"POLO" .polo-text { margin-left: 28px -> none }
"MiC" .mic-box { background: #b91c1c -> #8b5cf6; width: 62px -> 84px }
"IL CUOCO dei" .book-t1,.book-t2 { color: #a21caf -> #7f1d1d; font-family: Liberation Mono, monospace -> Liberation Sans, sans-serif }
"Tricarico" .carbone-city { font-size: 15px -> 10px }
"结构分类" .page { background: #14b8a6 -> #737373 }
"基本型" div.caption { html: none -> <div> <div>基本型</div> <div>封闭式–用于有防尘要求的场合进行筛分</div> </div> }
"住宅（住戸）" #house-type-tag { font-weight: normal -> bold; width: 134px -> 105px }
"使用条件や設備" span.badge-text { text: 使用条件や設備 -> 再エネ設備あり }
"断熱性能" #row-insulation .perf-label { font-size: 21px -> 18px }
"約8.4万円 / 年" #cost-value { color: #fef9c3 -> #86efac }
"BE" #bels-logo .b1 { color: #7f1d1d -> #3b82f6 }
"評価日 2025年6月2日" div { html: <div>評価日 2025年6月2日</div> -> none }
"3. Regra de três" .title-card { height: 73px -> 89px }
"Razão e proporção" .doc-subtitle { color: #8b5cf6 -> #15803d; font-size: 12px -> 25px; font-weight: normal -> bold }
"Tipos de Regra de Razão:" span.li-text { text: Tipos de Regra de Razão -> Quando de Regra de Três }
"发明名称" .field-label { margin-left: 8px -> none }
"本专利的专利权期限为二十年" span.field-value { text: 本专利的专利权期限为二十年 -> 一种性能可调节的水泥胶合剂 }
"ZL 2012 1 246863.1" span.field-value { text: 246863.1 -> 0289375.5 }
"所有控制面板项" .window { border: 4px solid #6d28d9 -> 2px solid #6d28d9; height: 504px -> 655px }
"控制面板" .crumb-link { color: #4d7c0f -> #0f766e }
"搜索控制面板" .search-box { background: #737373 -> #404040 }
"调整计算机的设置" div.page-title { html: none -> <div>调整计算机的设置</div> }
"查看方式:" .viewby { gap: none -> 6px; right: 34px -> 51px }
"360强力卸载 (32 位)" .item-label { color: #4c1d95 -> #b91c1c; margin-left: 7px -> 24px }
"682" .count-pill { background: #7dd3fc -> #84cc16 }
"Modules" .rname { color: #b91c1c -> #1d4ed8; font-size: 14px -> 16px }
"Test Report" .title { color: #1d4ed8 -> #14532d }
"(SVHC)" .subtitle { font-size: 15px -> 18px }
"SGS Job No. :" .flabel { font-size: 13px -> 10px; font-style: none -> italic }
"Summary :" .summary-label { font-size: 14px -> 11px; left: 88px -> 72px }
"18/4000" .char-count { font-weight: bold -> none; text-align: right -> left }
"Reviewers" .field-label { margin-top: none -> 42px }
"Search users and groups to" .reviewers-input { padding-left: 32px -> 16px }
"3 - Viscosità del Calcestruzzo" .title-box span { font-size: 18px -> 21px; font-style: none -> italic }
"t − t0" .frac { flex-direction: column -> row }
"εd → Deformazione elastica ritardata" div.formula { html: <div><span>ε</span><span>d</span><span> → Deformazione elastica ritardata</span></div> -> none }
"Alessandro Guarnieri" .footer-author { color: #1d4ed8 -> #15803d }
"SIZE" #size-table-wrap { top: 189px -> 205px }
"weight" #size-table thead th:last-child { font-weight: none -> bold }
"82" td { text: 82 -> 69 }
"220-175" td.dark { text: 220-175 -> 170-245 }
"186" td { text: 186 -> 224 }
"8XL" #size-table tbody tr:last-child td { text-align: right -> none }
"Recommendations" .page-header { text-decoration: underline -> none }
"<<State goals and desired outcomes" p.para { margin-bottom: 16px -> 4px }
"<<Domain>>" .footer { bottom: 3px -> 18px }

WHAT IS EXPECTED —
Look above for the line holding "font-weight: bold ->" and the line holding "flex-direction: column ->", then output exactly those two lines and every line between them, nothing more.

ANSWER FOR THE TASK —
"18/4000" .char-count { font-weight: bold -> none; text-align: right -> left }
"Reviewers" .field-label { margin-top: none -> 42px }
"Search users and groups to" .reviewers-input { padding-left: 32px -> 16px }
"3 - Viscosità del Calcestruzzo" .title-box span { font-size: 18px -> 21px; font-style: none -> italic }
"t − t0" .frac { flex-direction: column -> row }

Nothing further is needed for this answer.